In queste poche righe Davigo liquida una questione fondamentale perché dietro questo pretesto (quello che i segretari del Pci-Pds ignoravano l’apporto delle cooperative rosse mentre a loro volta i pm hanno volutamente ignorato che ad esempio la percentuale fra il 20 e il 30% riservata alle cooperative in sede Italstat, dove tutti gli appalti erano manipolati, era il modo con cui al Pci in quanto tale erano indirizzate enormi tangenti) è stata realizzata la manipolazione che ha portato a un uso politico della giustizia molto mirato. Se poi a questo si aggiunge che quando è stato provato che Gardini si era recato in via delle Botteghe Oscure per vedere i massimi dirigenti del Pds portando con sé una valigetta con dentro un miliardo si è trovato il pretesto per evitare di inviare ad essi un avviso di garanzia e in sede di processo Enimont il presidente Tarantola addirittura ha rifiutato di accogliere la richiesta dell’avvocato Spazzali di sentire Occhetto e D’Alema come testimoni perché quello era un processo totalmente dedicato a sputtanare i segretari dei partiti di governo, ecco che la misura è colma e l’unilateralità della operazione Mani Pulite è assolutamente evidente.
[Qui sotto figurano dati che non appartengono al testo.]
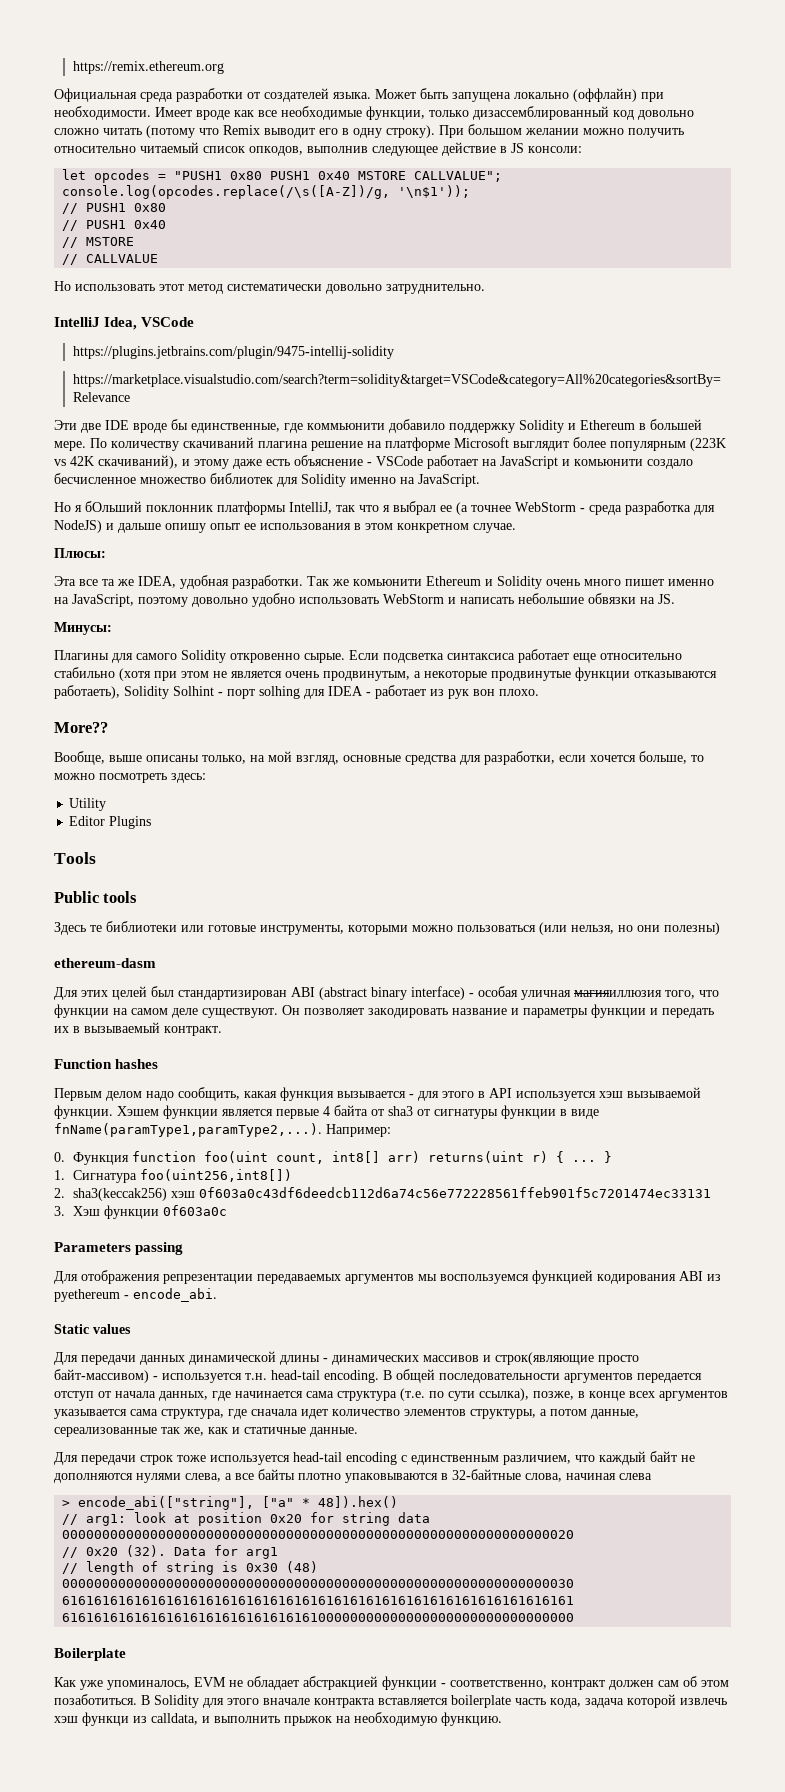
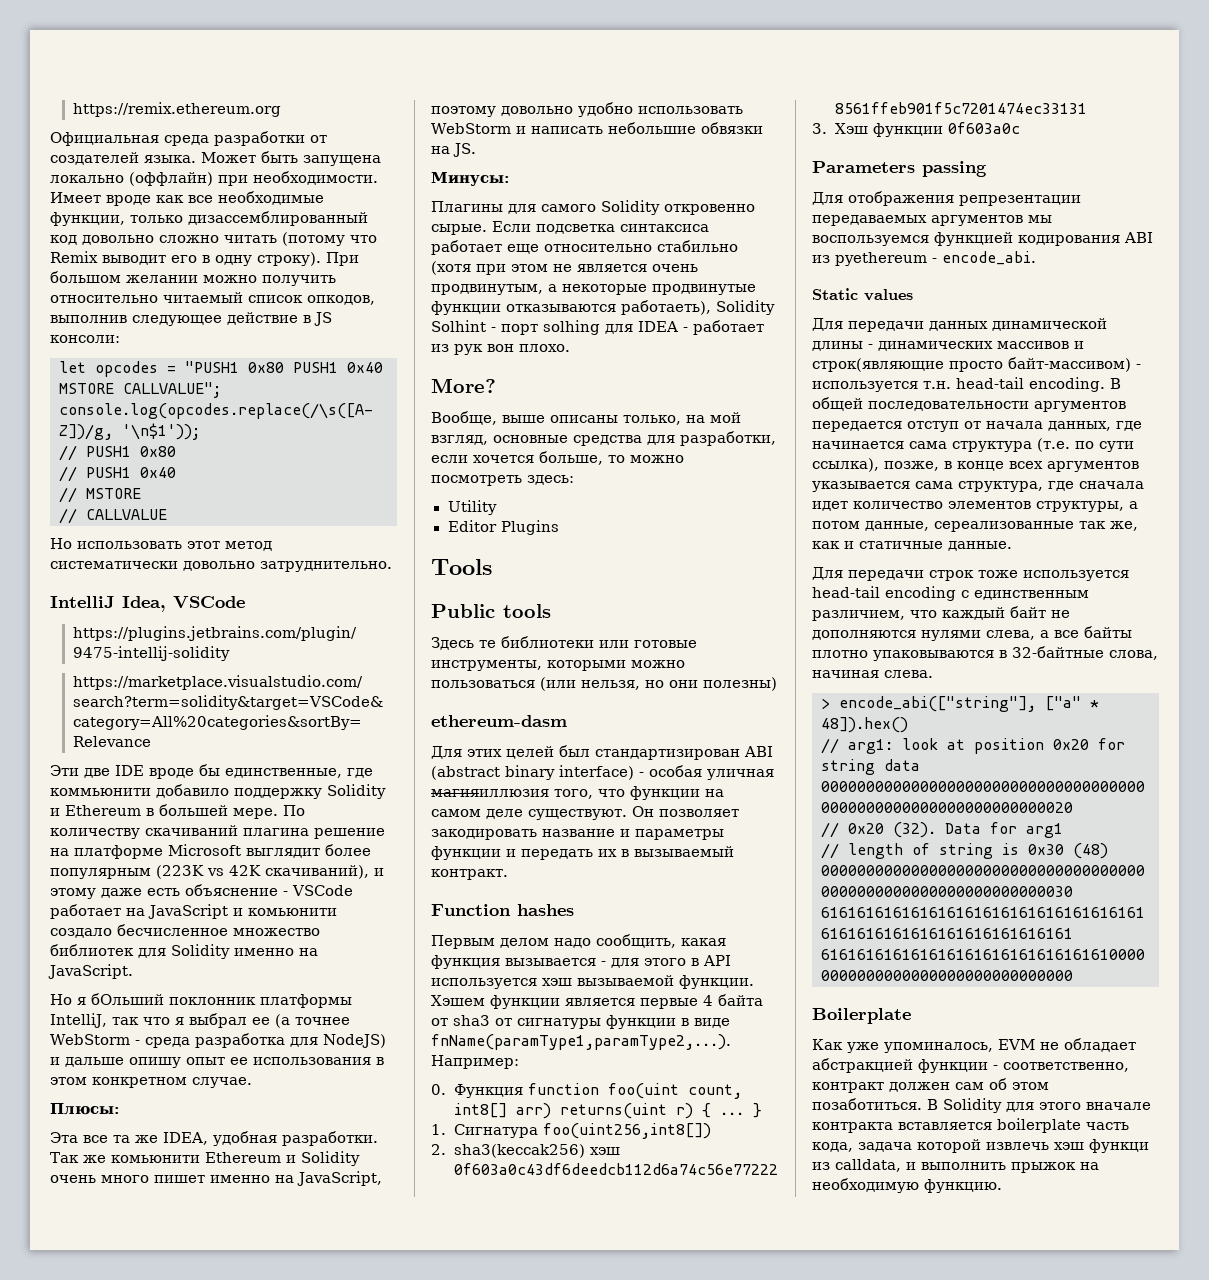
- More??
+ More?
- Для передачи строк тоже используется head-tail encoding с единственным различием, что каждый байт не дополняются нулями слева, а все байты плотно упаковываются в 32-байтные слова, начиная слева
+ Для передачи строк тоже используется head-tail encoding с единственным различием, что каждый байт не дополняются нулями слева, а все байты плотно упаковываются в 32-байтные слова, начиная слева.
Infine non bisogna mai dimenticare che per due volte il pool fece una sorta di “pronunciamiento” contro proposte di legge del governo. Addirittura una volta, dopo aver fatto saltare il decreto Biondi, a Cernobbio il pool presentò una propria proposta di legge per la sistemazione di tutta la vicenda. Infine, ben due esponenti del pool, cioè il vice procuratore D’Ambrosio e il protagonista dell’operazione di “sfondamento” cioè Antonio Di Pietro sono stati eletti per più legislature nelle liste del Pds. Dopodiché oggi il risultato finale di un colpo di mano senza rivoluzione è del tutto evidente: leaders effimeri, che durano lo spazio di un mattino, partiti liquidi e movimenti privi di spessore politico e culturale. La conseguenza è netta. Nel momento più drammatico del nostro paese dal 1945 il destino dell’Italia dipende da due persone: Sergio Mattarella e Mario Draghi.